Obligué a la estrecha Ama, a cambio de no revelar sus secretos que durante esa desmayada lectura me fuese masajeando el pollón, a la vez que Rigoberto le iba soltando los amarres del delantal, del vestido y de las enaguas.

Al final, entre el calor, los sorbitos del licor con un poco de yumbina, y los masajeos del petimetre y los sobeos de mi pollón y los escarceos de Rigoberto sobre sus sayales, hicieron el efecto deseado, pronto estuvo la estirada Ama de llaves sobre mi cama babeando mi pollón que iba recobrando su apuesto taller en erección, y teniéndola  inclinada sobre mí , el mozalbete Rigoberto  aprovechó el instante para intentar encajarle pizarrín, pero la señora estaba alta y algo reseca, por lo cual el petimetre se ofreció a facilitarle el terreno, arrimándole el buen trabuco ya ensalivado, mostrando  este una tremenda curvatura, cuando la susodicha sintió el trabucazo abriendo sus prietas carnes, iba a dar un alarido que fue apagado por embate de mi polla sobre su garganta.

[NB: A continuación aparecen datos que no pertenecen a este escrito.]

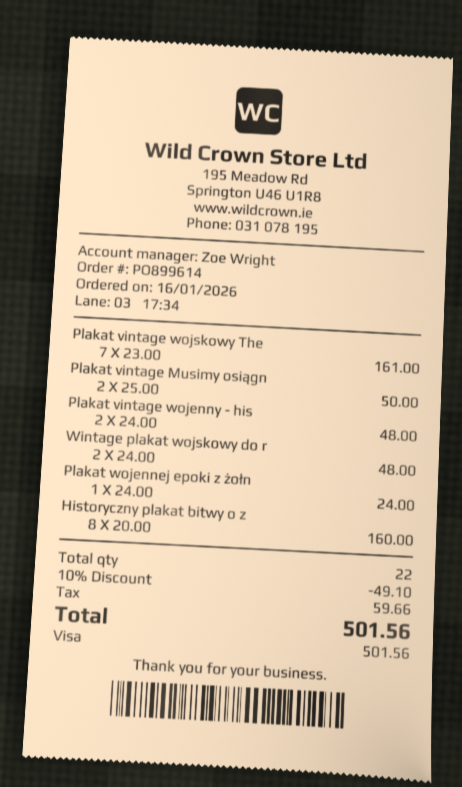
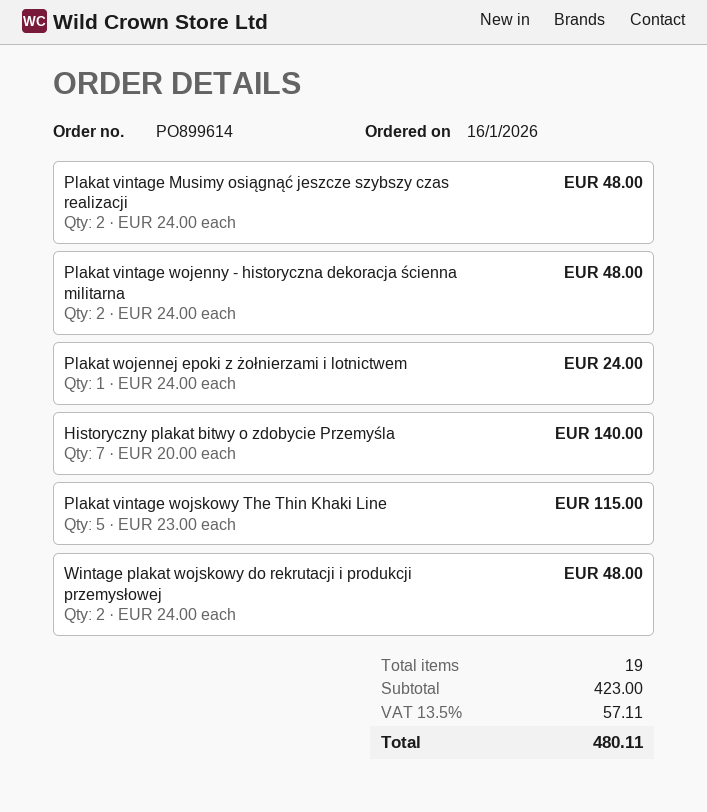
Plakat vintage wojskowy The: 7 x 23.00 = 161.00 -> 5 x 23.00 = 115.00
Plakat vintage Musimy osiągn: 2 x 25.00 = 50.00 -> 2 x 24.00 = 48.00
Historyczny plakat bitwy o z: 8 x 20.00 = 160.00 -> 7 x 20.00 = 140.00
total quantity: 22 -> 19
discount: 10% = 49.10 -> none
tax: 59.66 -> 57.11
total: 501.56 -> 480.11

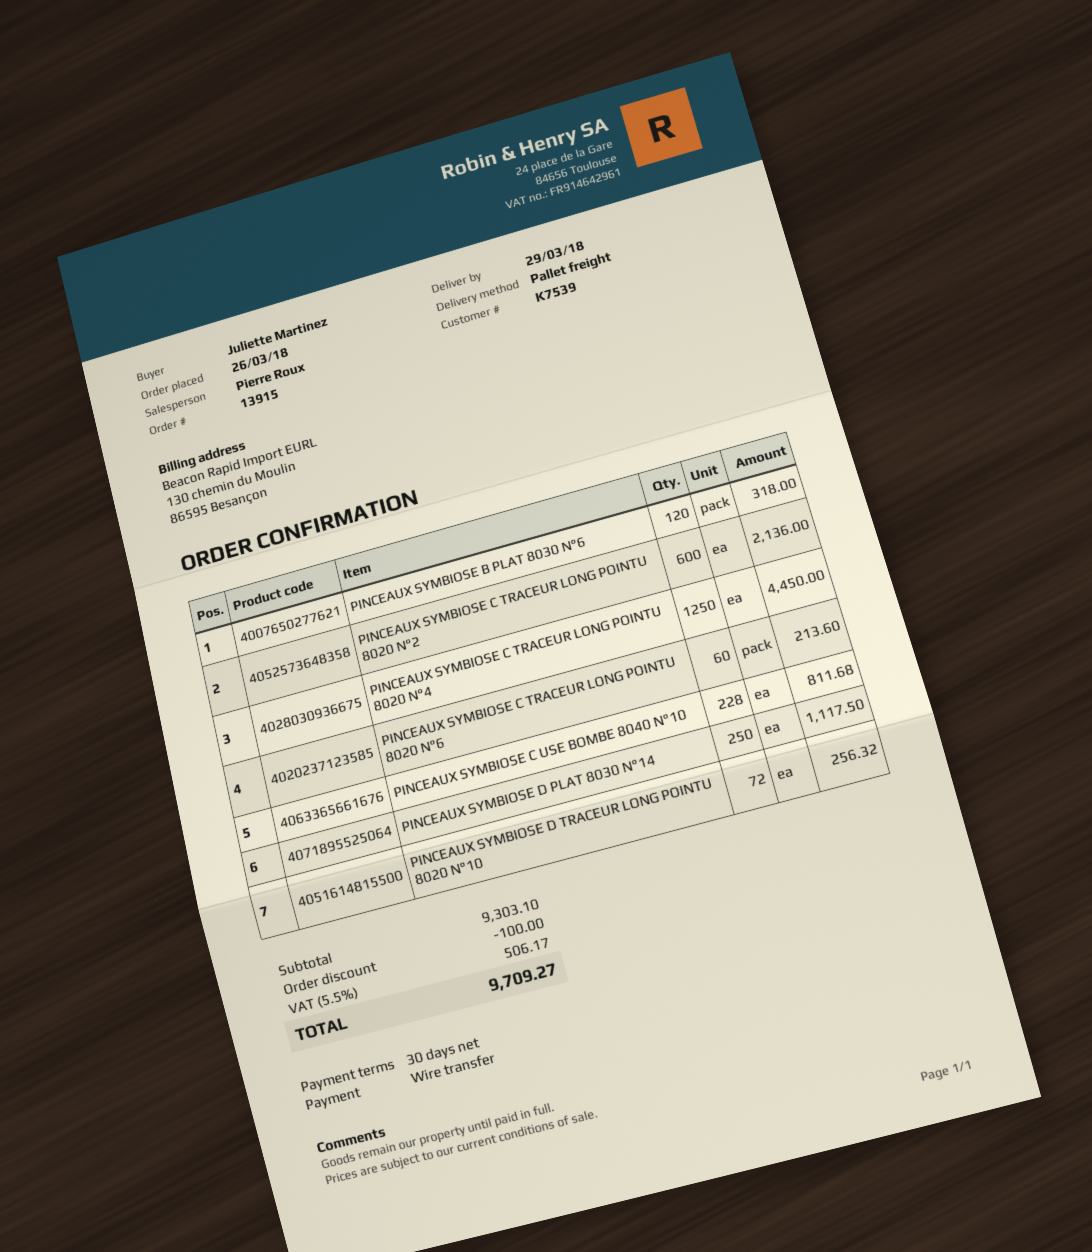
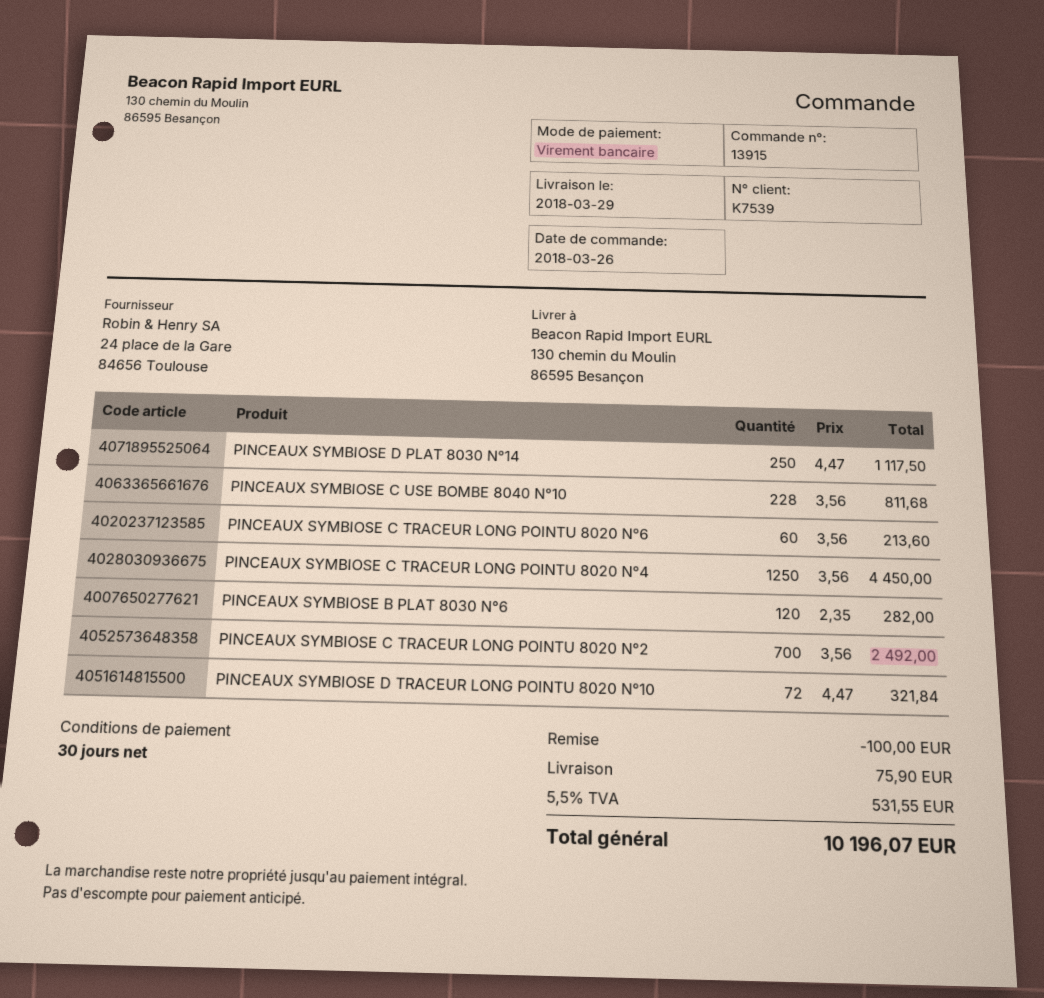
PINCEAUX SYMBIOSE B PLAT 8030 N°6: 120 for 318.00 -> 120 for 282.00
PINCEAUX SYMBIOSE C TRACEUR LONG POINTU 8020 N°2: 600 for 2136.00 -> 700 for 2492.00
PINCEAUX SYMBIOSE D TRACEUR LONG POINTU 8020 N°10: 72 for 256.32 -> 72 for 321.84
shipping: none -> 75.90
tax: 5.5% = 506.17 -> 5.5% = 531.55
total: 9709.27 -> 10196.07

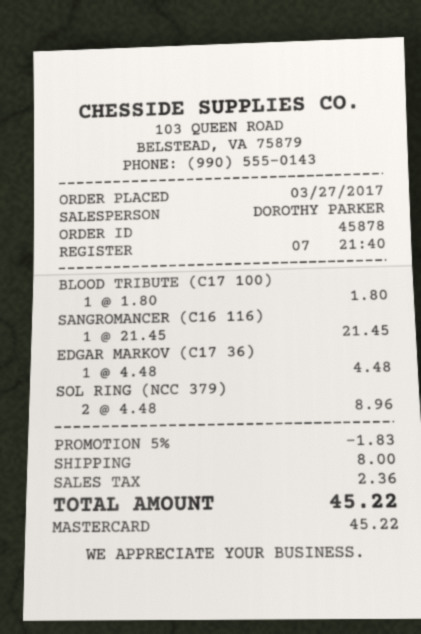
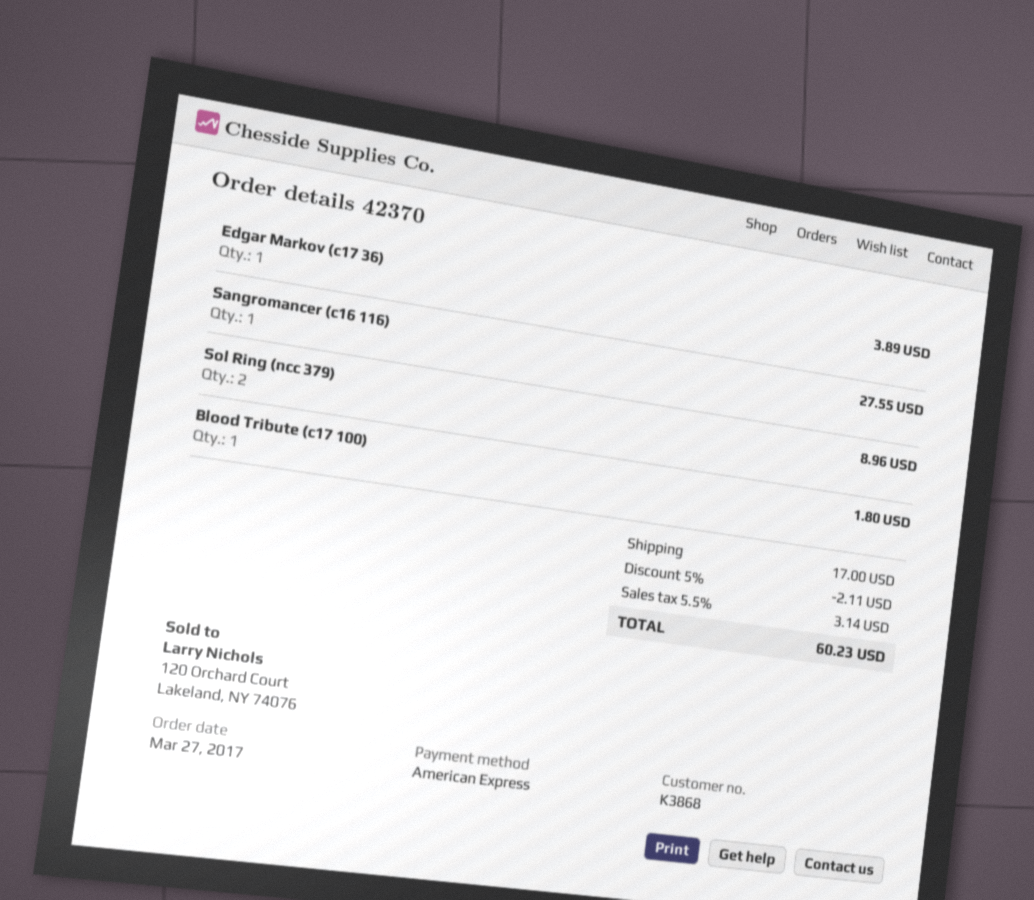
order number: 45878 -> 42370
payment method: Mastercard -> American Express
SANGROMANCER (C16 116): 1 for 21.45 -> 1 for 27.55
EDGAR MARKOV (C17 36): 1 for 4.48 -> 1 for 3.89
discount: 5% = 1.83 -> 5% = 2.11
shipping: 8.00 -> 17.00
tax: 2.36 -> 3.14
total: 45.22 -> 60.23

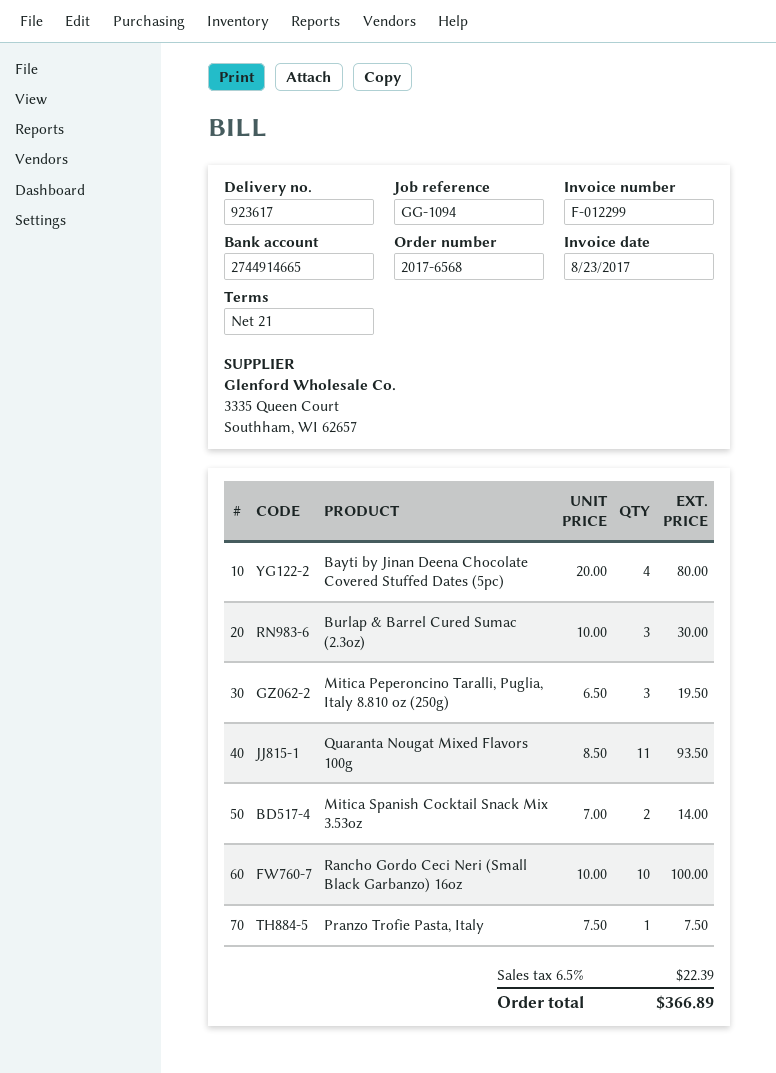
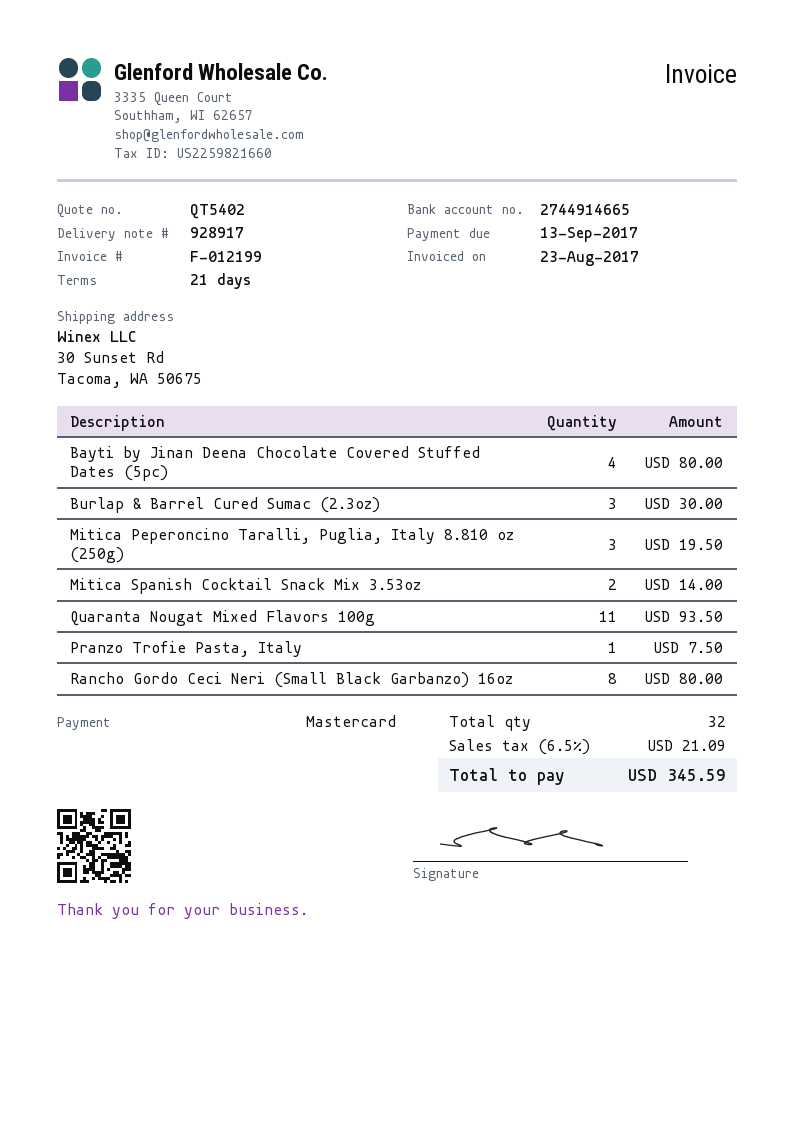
delivery note number: 923617 -> 928917
invoice number: F-012299 -> F-012199
Rancho Gordo Ceci Neri (Small Black Garbanzo) 16oz: 10 for 100.00 -> 8 for 80.00
tax: 6.5% = 22.39 -> 6.5% = 21.09
total: 366.89 -> 345.59

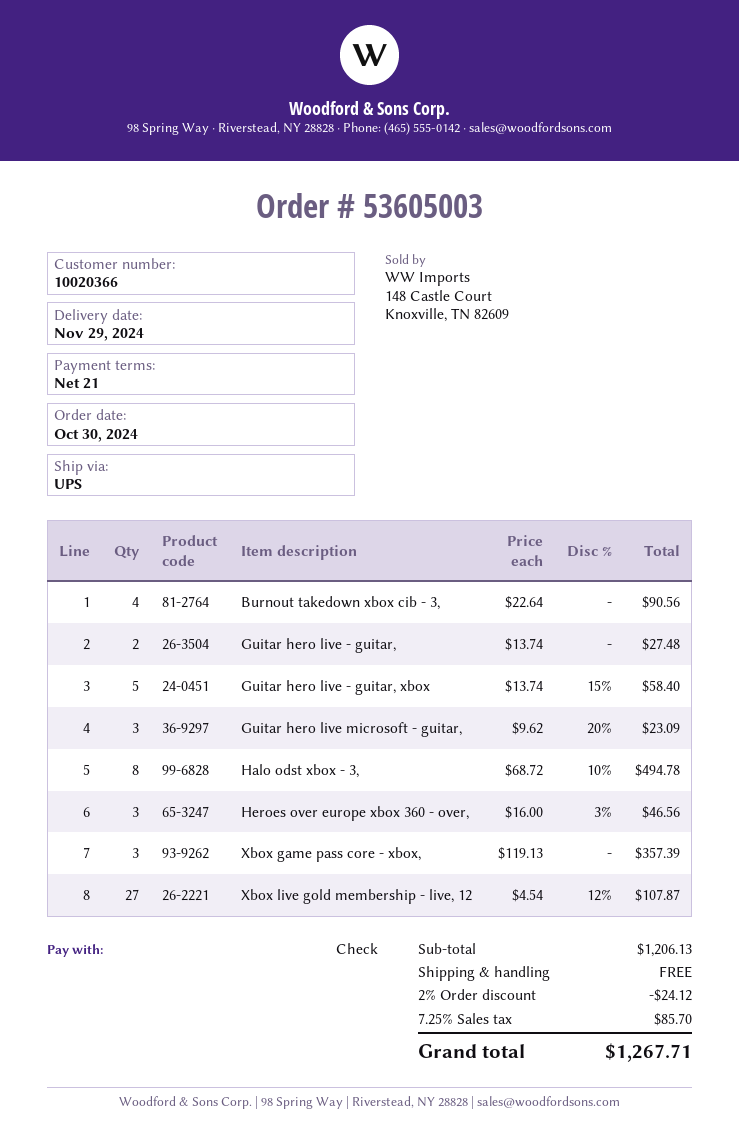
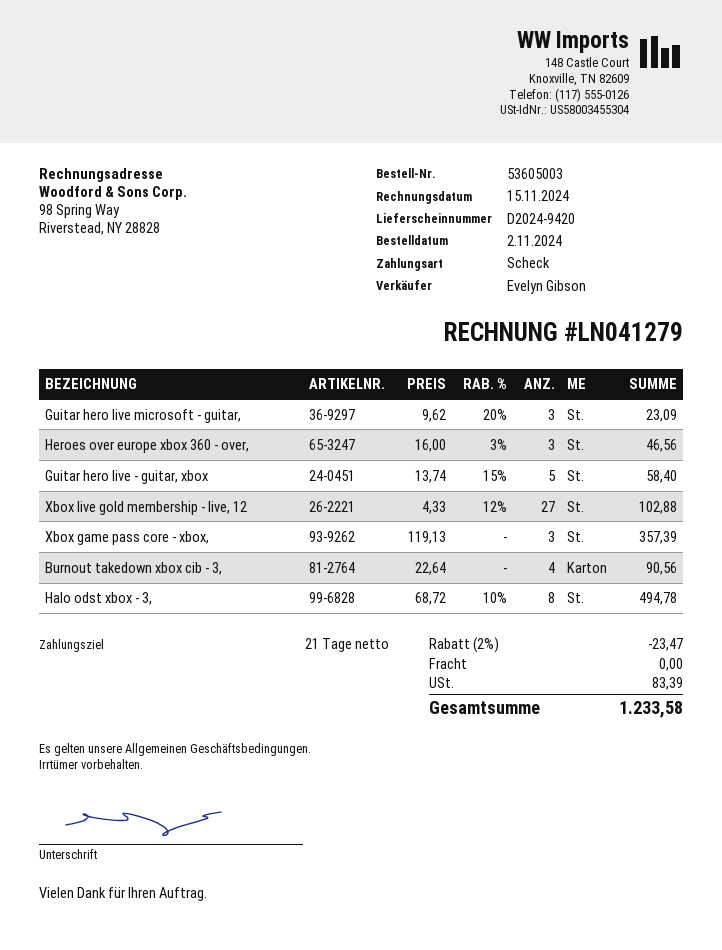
order date: 2024-10-30 -> 2024-11-02
Guitar hero live - guitar,: 2 x 13.74 = 27.48 -> none
Xbox live gold membership - live, 12: 27 x 4.54 - 12% = 107.87 -> 27 x 4.33 - 12% = 102.88
discount: 2% = 24.12 -> 2% = 23.47
tax: 85.70 -> 83.39
total: 1267.71 -> 1233.58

Rigoberto se metió entre la cama y Petronila  para ver en primer plano como encalomaban a su alter ego y pronto se hizo con el buen clítoris del Ama  de llaves, que se dejó sentir en como esta se amorraba a mi pollón y me clavaba las uñas en él, sentirse invadida por el balano curvo del petimetre, y notar como era succionado y mordido su priapillo,  la fue llevando al clímax, y más cuando el petimetre le dejó hueco a Rigoberto, y se fue a la puerta trasera del Ama de llaves.

Esta se sintió morir al principio, pero bien que luego echo las manos atrás para abrirse bien las nalgas o incluso para que Rigoberto le alcanzase bien, ahora yo ya no existía ni mi pollón, eran ellos los que presentaban un cuadro erótico de primera magnitud, rodando por la alfombra y siendo futo Doña Petronila del buen hacer de ambos caballeretes.

Dejemos aquí la sesión, que tiempo habrá de contar más escenas.